# WORK REQUIRED:
Filter these records by the string "access", copying each line that holds it.

+++

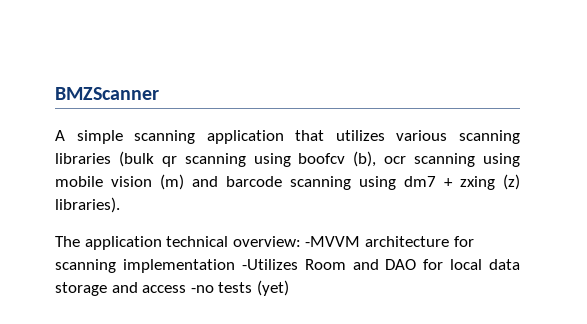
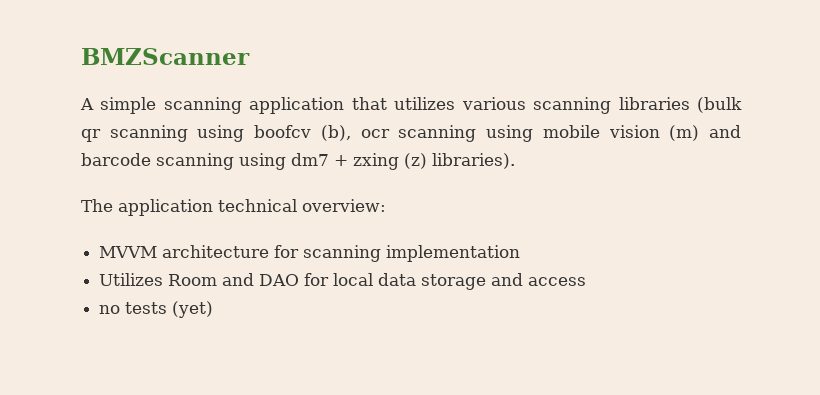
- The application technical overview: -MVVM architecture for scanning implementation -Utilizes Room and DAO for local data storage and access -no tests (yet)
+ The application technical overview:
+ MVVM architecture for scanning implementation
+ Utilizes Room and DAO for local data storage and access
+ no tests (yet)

+++

# RESPONSE BELOW:
- The application technical overview: -MVVM architecture for scanning implementation -Utilizes Room and DAO for local data storage and access -no tests (yet)
+ Utilizes Room and DAO for local data storage and access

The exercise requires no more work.